EXERCISE PROMPT: Write out exactly the lines of the entries below from the one holding "[116,156,363,171] Medically reviewed" to the one holding "[116,226,396,268] GLP-1 Drugs", inclusive, and leave out all other lines.
** TASK INPUTS follows **
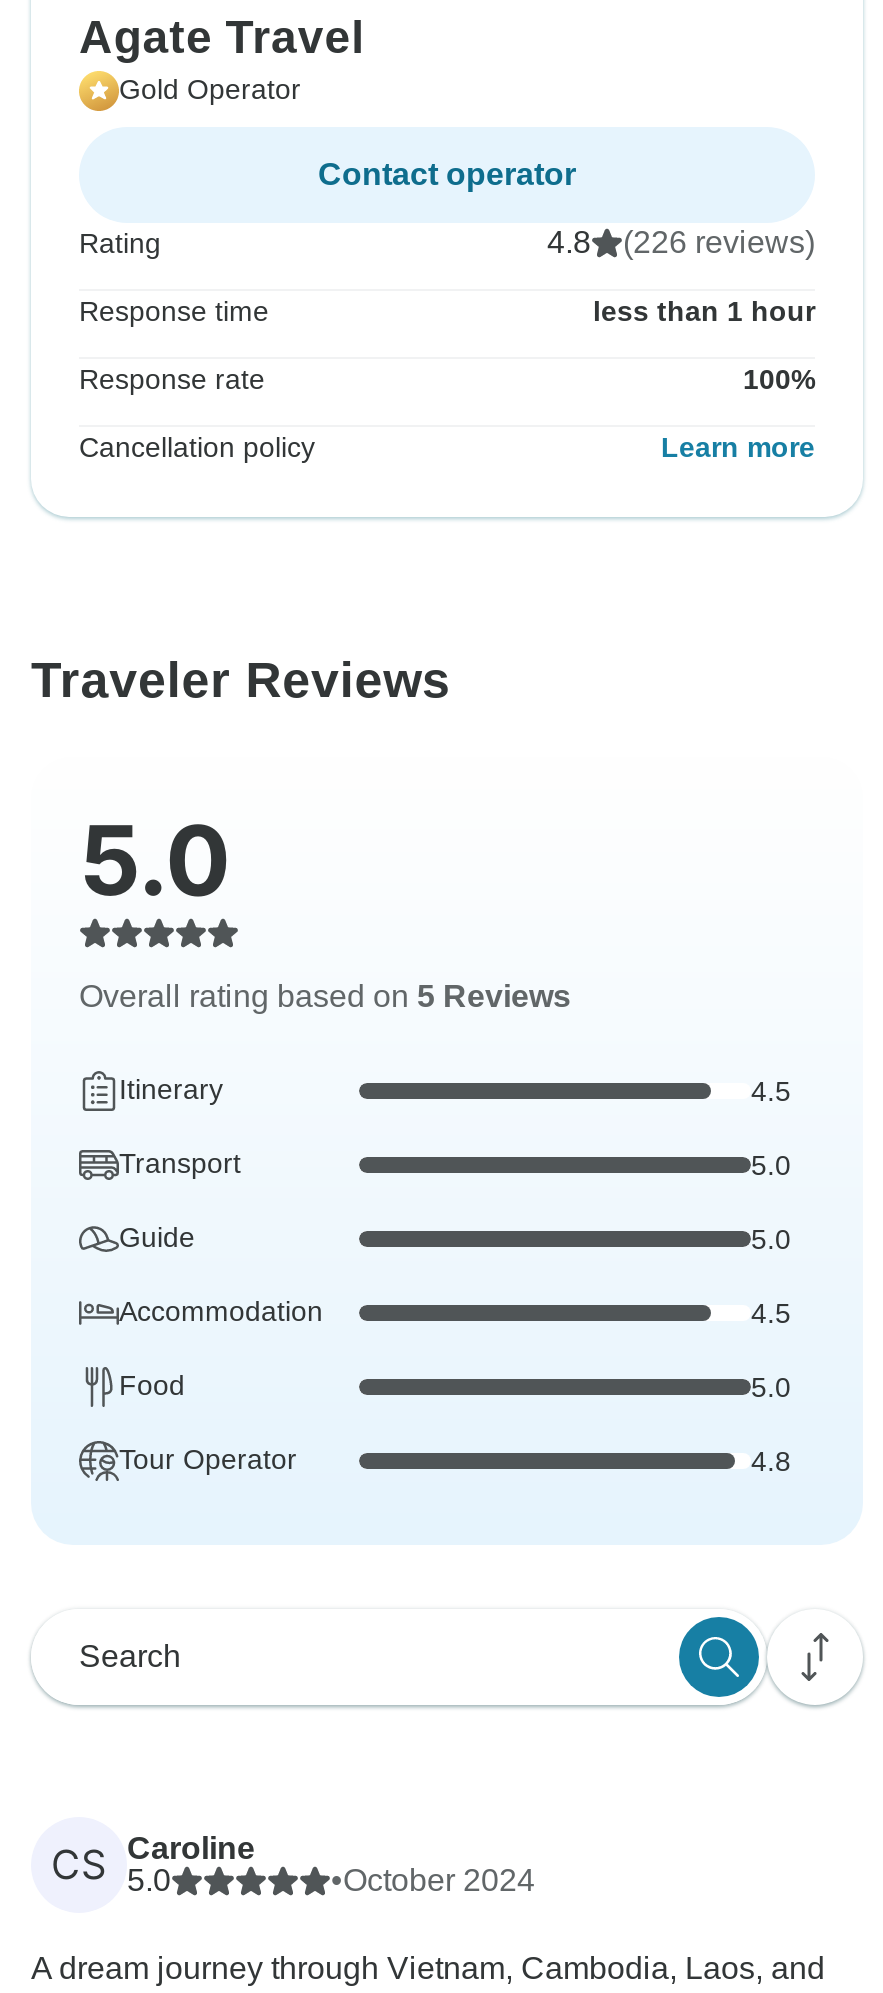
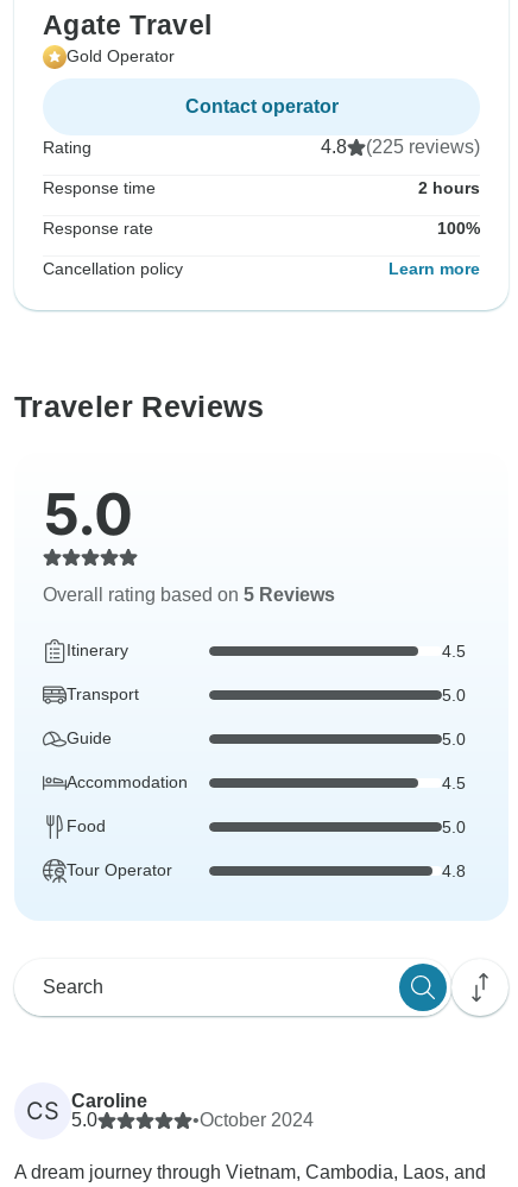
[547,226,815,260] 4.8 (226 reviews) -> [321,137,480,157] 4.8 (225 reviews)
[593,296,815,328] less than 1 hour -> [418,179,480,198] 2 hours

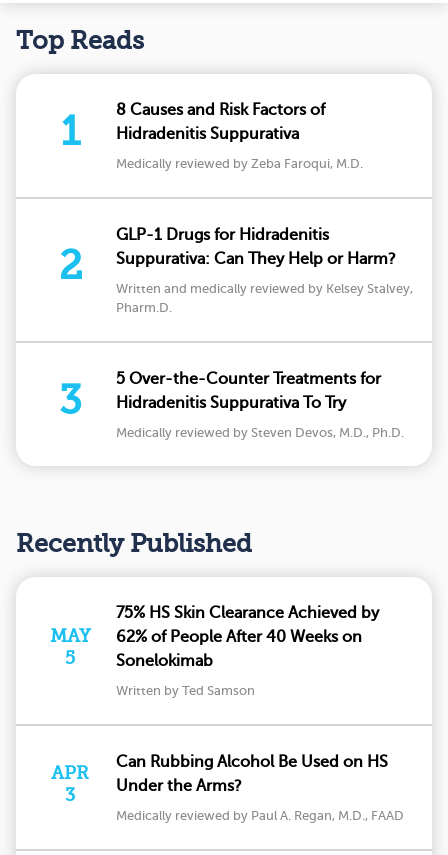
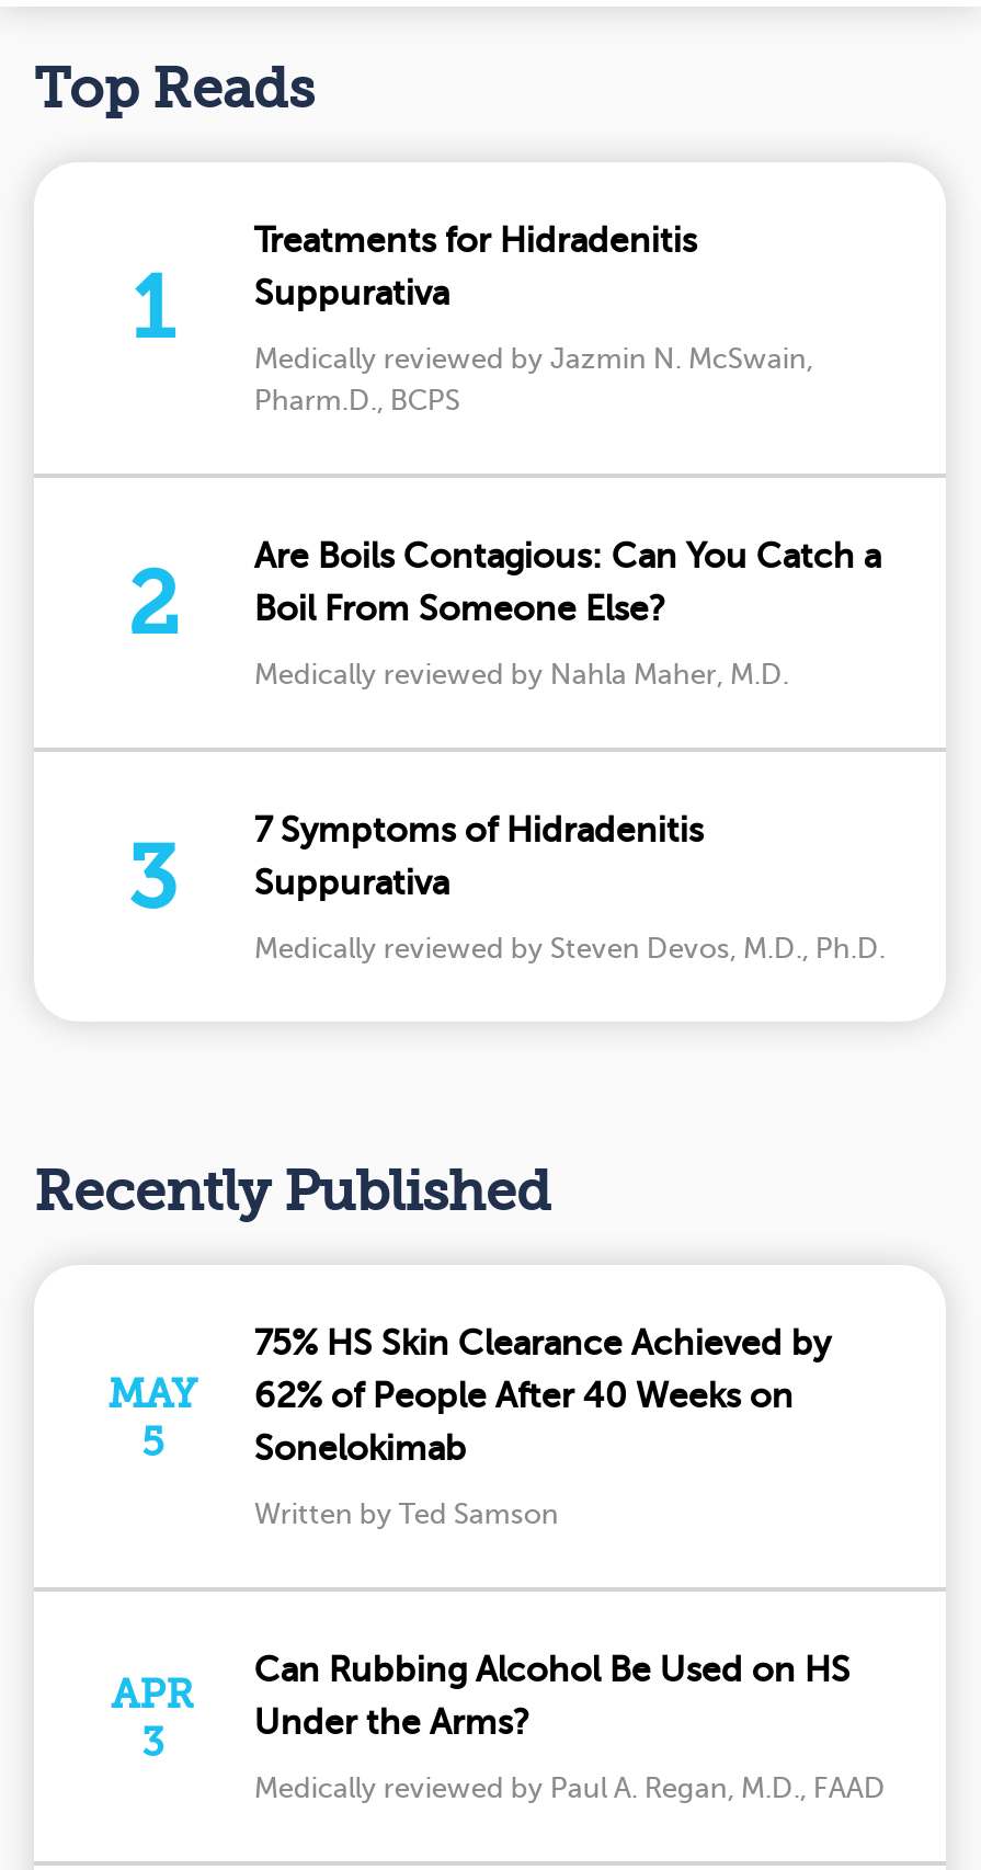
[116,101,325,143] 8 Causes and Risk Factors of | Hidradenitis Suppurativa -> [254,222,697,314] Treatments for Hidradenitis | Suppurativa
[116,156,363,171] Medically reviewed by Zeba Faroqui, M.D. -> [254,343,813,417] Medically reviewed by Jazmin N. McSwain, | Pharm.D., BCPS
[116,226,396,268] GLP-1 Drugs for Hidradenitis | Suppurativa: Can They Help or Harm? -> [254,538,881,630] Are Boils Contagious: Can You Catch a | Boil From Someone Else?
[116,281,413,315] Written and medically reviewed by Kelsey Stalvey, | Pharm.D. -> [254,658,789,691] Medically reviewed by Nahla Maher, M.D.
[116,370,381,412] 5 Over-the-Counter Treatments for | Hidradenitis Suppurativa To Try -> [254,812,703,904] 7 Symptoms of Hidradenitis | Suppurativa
** End of TASK INPUTS **
RESULT BELOW:
[116,156,363,171] Medically reviewed by Zeba Faroqui, M.D. -> [254,343,813,417] Medically reviewed by Jazmin N. McSwain, | Pharm.D., BCPS
[116,226,396,268] GLP-1 Drugs for Hidradenitis | Suppurativa: Can They Help or Harm? -> [254,538,881,630] Are Boils Contagious: Can You Catch a | Boil From Someone Else?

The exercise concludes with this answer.